SP includes nsgmls, a fast command-line parser. In the world of free validating XML parsers, James Clark's xp is a popular choice.

Note

Not all XML parsers are validating, and although a non-validating parser may have many uses, it cannot ensure that your documents are valid according to the DTD.

Validating Your Documents

The exact way in which the parser is executed varies according to the parser in use, naturally. For information about your particular parser, consult the documentation that came with it.

Using nsgmls

The nsgmls command from SP is a validating SGML parser. The options used in the example below suppress the normal output (-s), except for error messages, print the version number (-v), and specify the catalog file that should be used to map public identifiers to system identifiers. Printing the version number guarantees that you always get some output, so that you know the command ran successfully:


[n:\dbtdg] nsgmls -sv -c \share\sgml\catalog test.sgm
m:\jade\nsgmls.exe:I: SP version "1.3.2"

Because no error messages were printed, we know our document is valid. If you're working with a document that you discover has many errors, the -f option offers a handy way to direct the errors to a file so they don't all scroll off your screen.

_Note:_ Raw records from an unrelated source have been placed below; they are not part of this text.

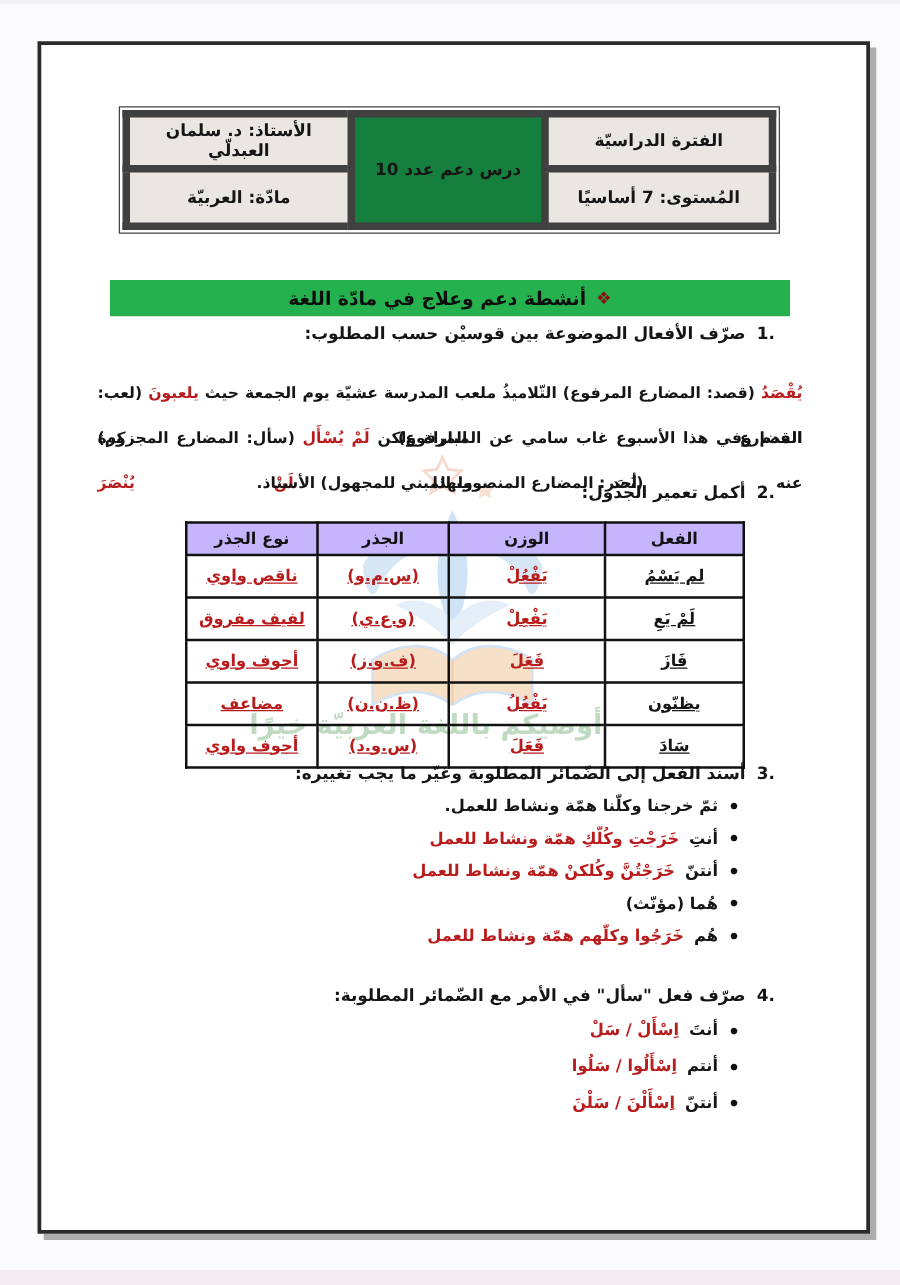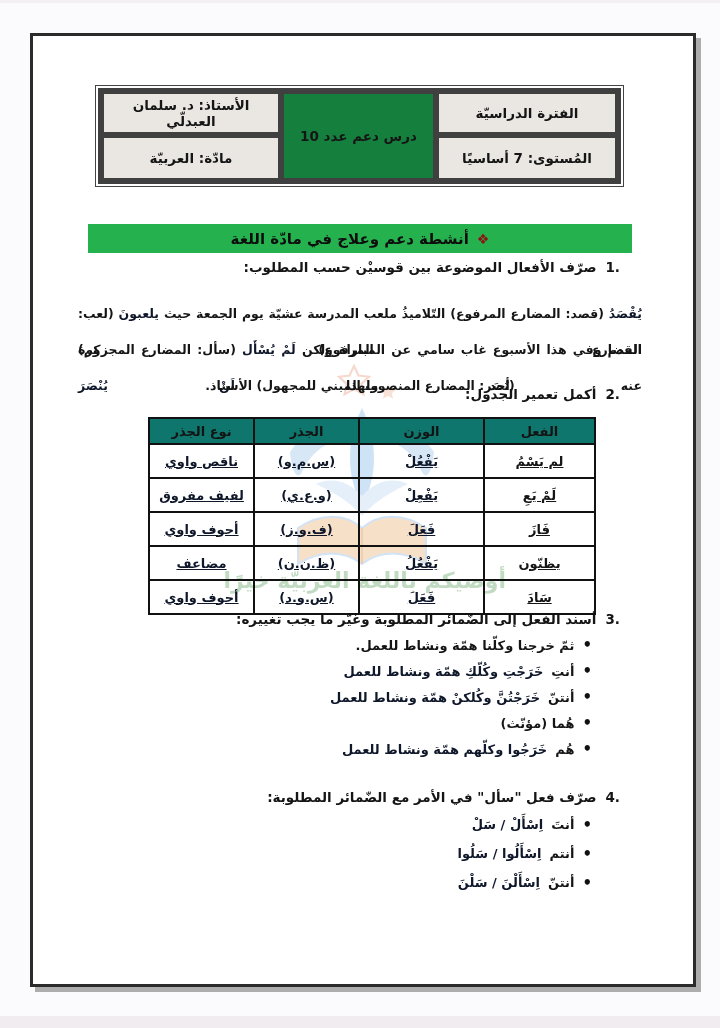--- a/index.html
+++ b/index.html
@@ -53,39 +53,39 @@
   #q3 { top:611px; right:100px; }
   #q4 { top:789px; right:100px; }
 
   
   .para {
     position:absolute; right:78px; top:296px; width:564px; direction:rtl;
     font-weight:bold; font-size:12.5px; z-index:2;
   }
   .para-line { text-align:justify; text-align-last:justify; line-height:36px; height:36px; }
   .para-line.last { text-align-last:center; }
-  .red { color:#0f172a; }
+  .red { color:#b91c1c; }
 
   
   .gtable {
     position:absolute; left:148px; top:417px; border-collapse:collapse; direction:rtl;
     font-weight:bold; font-size:13px; z-index:2; background:transparent;
   }
   .gtable th, .gtable td { border:2px solid #111; text-align:center; vertical-align:middle; }
-  .gtable th { background:#0f766e; height:26px; color:#131313; }
+  .gtable th { background:#c4b5fd; height:26px; color:#131313; }
   .gtable td { height:34px;text-decoration:underline; }
   .col-verb { width:111px; }
   .col-wazn { width:125px; }
   .col-root { width:105px; }
   .col-type { width:105px; }
 
   
   .wm-logo { position:absolute; left:276px; top:356px; width:172px; height:238px; z-index:0; }
   .wm-text {
-    position:absolute; left:240px; top:568px; width:266px; z-index:0;
+    position:absolute; left:216px; top:568px; width:266px; z-index:0;
     direction:rtl; text-align:center; font-size:22px; font-weight:bold;
     color:#8fbf92; opacity:.55; white-space:nowrap;
   }
 
   
   .bullets { position:absolute; right:128px; direction:rtl; z-index:2; }
   #bullets3 { top:632px; }
   #bullets4 { top:810px; }
   .bullet {
     display:flex; direction:rtl; align-items:center; gap:8px;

If you want to validate an XML document with SP, you must make sure that SP uses the correct declaration. An XML declaration called xml.dcl is included with SP.

The easiest way to make sure that SP uses xml.dcl is to include the declaration explicitly on the command line when you run nsgmls (or Jade, or other SP tools):


[n:\dbtdg] nsgmls -sv -c \share\sgml\catalog m:\jade\xml.dcl test.xml
m:\jade\nsgmls.exe:I: SP version "1.3.2"

Using xp

The xp distribution includes several sample programs. One of these programs, Time, performs a validating parse of the document and prints the amount of time required to parse the DTD and the document. This program makes an excellent validity checker:


java com.jclark.xml.apps.Time examples\simple.xml
6.639

The result states that it took 6.639 seconds to parse the DTD and the document. This indicates that the document is valid. If the document is invalid, additional error messages are displayed.